‘We’re all in this together’ has become the catch cry to unite communities. Across Australia councils are creating and promoting local campaigns in an attempt to bring people together (although no closer than 1.5m, of course). Community grants to support local groups providing care to vulnerable people are one means many councils are using. Another way is through waiving rents to council tenants and deferral of general rates payments and interest.
Some councils are promoting local business that are adapting well to the new way of doing business, praising their creativity and ingenuity, showing others how it can be done. On the other side of the coin, shining a light on businesses doing it tough could inspire the community to rally around their doors for some extra support in a spirit of mateship.

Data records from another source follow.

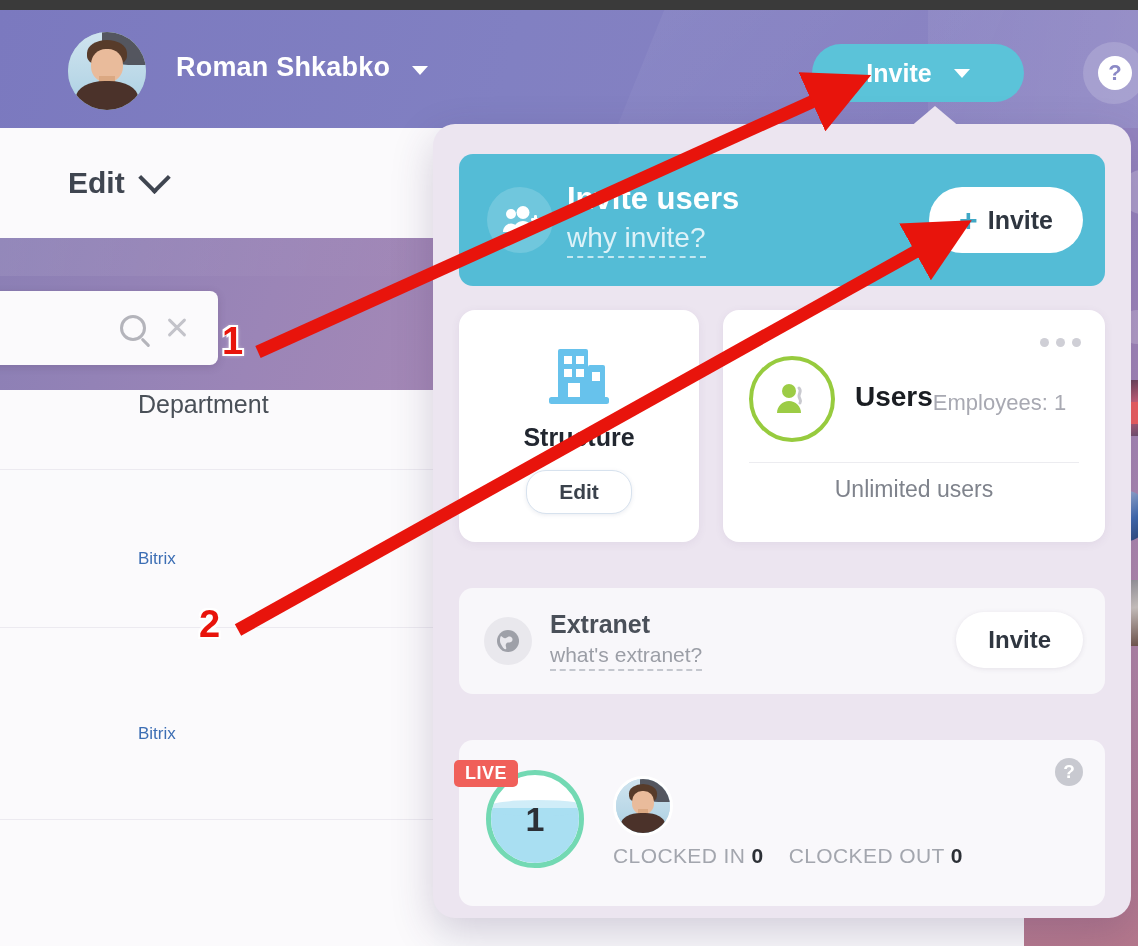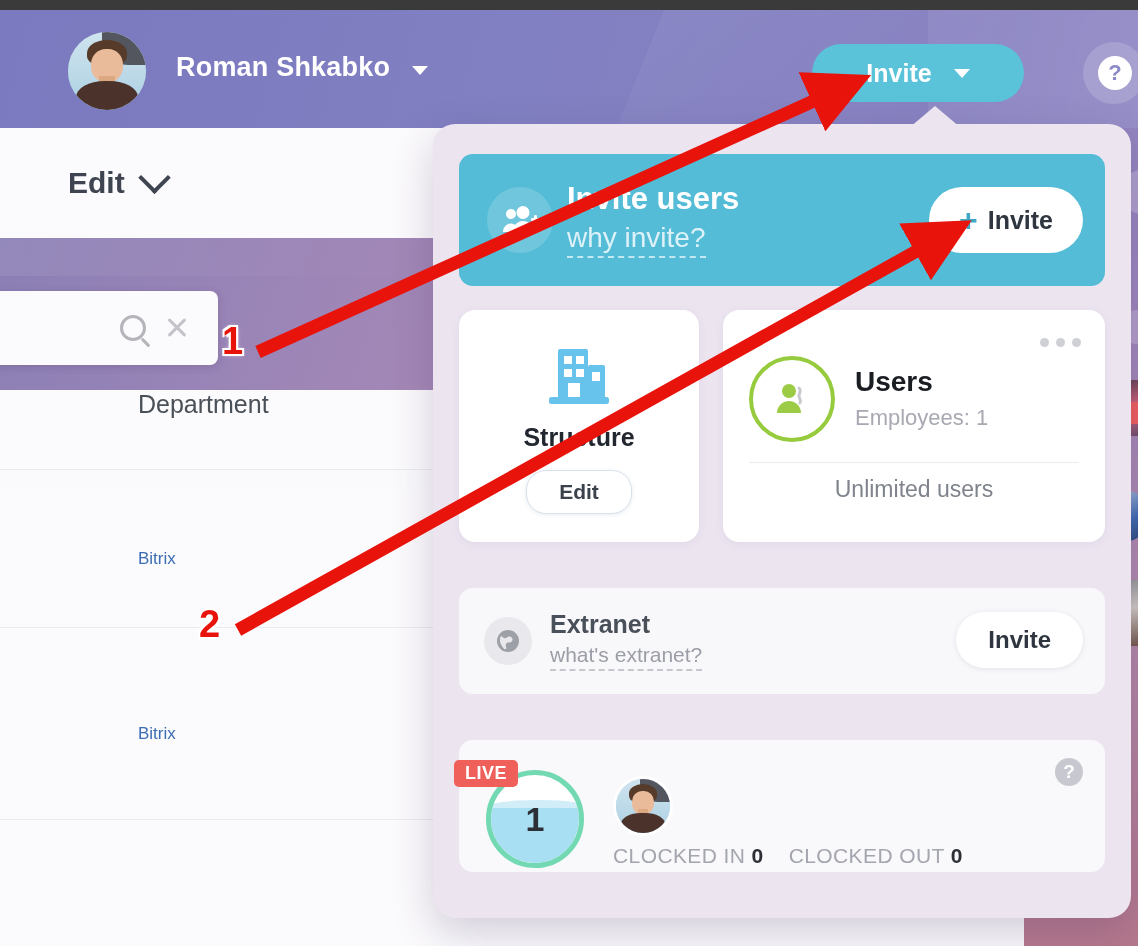--- a/index.html
+++ b/index.html
@@ -190,21 +190,21 @@
   }
 
   .card-users{left:723px;top:310px;width:382px;height:232px;cursor:default;}
   .cu-dots{position:absolute;right:24px;top:28px;display:flex;gap:7px;cursor:pointer;}
   .cu-dots i{width:9px;height:9px;border-radius:50%;background:#cfcfd6;display:block;}
   .cu-head{position:absolute;left:26px;top:46px;display:flex;align-items:center;gap:20px;}
   .cu-circ{
     width:78px;height:78px;border-radius:50%;border:4px solid #97cb3e;
     display:flex;align-items:center;justify-content:center;flex:0 0 auto;position:relative;
   }
-  .cu-txt{display:flex;flex-direction:column;}
+  .cu-txt{display:flex;flex-direction:row;}
   .cu-title{font-size:28px;font-weight:bold;color:#1a1d22;line-height:1.1;}
   .cu-sub{font-size:22px;color:#a8a9b2;margin-top:8px;}
   .cu-sep{position:absolute;left:26px;right:26px;top:152px;height:1px;background:#ececf0;}
   .cu-foot{position:absolute;left:0;right:0;top:166px;text-align:center;font-size:23px;color:#7f838c;}
 
   .extranet{
     position:absolute;left:459px;top:588px;width:646px;height:106px;border-radius:14px;
     background:#f8f7fa;z-index:32;display:flex;align-items:center;cursor:pointer;
   }
   .ex-ico{
@@ -217,21 +217,21 @@
     font-size:21px;color:#9b9ea6;margin-top:4px;
     border-bottom:2px dashed #c4c7ce;padding-bottom:2px;align-self:flex-start;cursor:pointer;
   }
   .ex-btn{
     position:absolute;right:22px;top:24px;height:56px;padding:0 32px;border-radius:28px;background:#fff;
     display:flex;align-items:center;font-size:24px;font-weight:bold;color:#2f3640;
     box-shadow:0 1px 5px rgba(90,70,110,.12);cursor:pointer;
   }
 
   .livecard{
-    position:absolute;left:459px;top:740px;width:646px;height:132px;border-radius:14px;
+    position:absolute;left:459px;top:740px;width:646px;height:166px;border-radius:14px;
     background:#f9f8fb;z-index:32;text-align:center;
   }
   .live-badge{
     position:absolute;left:-5px;top:20px;padding:3px 11px;border-radius:5px;background:#f0605a;
     color:#fff;font-size:18px;font-weight:bold;letter-spacing:.5px;z-index:34;
   }
   .live-ring{
     position:absolute;left:27px;top:30px;width:88px;height:88px;border-radius:50%;
     border:5px solid #73d9b3;background:#fff;overflow:hidden;z-index:33;
     display:flex;align-items:center;justify-content:center;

Libraries were among the first services affected by the forced closures but were also prompt in finding a way to maintain their service provision albeit with a new look. Story time went online, ‘click and collect’ and home delivery appeared. Digital resources have never been so prolific and have forced us into newfound and hitherto unlooked for degrees of tech savvy status.
While trying to support their communities, councils themselves are doing it tough. Much has been made of the Federal Government’s refusal to include councils in the JobKeeper rescue package, saying Local Government was the states’ problem. To its credit the Morrison Government has put out a call for councils to nominate projects for a fast-tracked delivery program that will help create jobs and stimulate local economies.
The New South Wales Government stepped up to the plate on 26 April, announcing a $395 million stimulus package for ‘the premier state’, making it the first to provide COVID-19 support of this magnitude to the sector. Treasurer, Dominic Perrottet, gave recognition to councils acknowledging them as a critical part of the economy ‘especially in many regional and rural towns where they are sometimes the largest employer’. The package includes low-cost loans for infrastructure projects and a boost to the ‘Jobs for NSW’ fund to support a Council Job Retention Allowance equal to the JobKeeper payment of $1500 per fortnight, and assistance for councils to meet the cost of the 2020-21 increase in the Emergency
Services Levy.
Municipal Association of Victoria’s president, Coral Ross, was last month forced to refute rumours in the local media of imminent rate rises to compensate for councils’ lost revenue. The Victorian Government has since announced council workers would be ineligible for the State funding assistance available to public sector workers.
Once again Local Government became the political football when Treasurer Tim Pallas said the problem of not being able to help pay council staff had ‘been created by the Commonwealth making it clear that JobKeeper does not apply to state or local government employees’.
“The state has had to take action to take care of its employees, we would expect that local government similarly would step up to the plate and look after their own employees.”
Meanwhile Local Government Association of Tasmania President, Christina Holmdahl, parried accusations of whingeing from Small Business Council CEO, Robert Mallet, saying local government was an easy target in a crisis even though many councils were predicting deficits for the next five to seven years.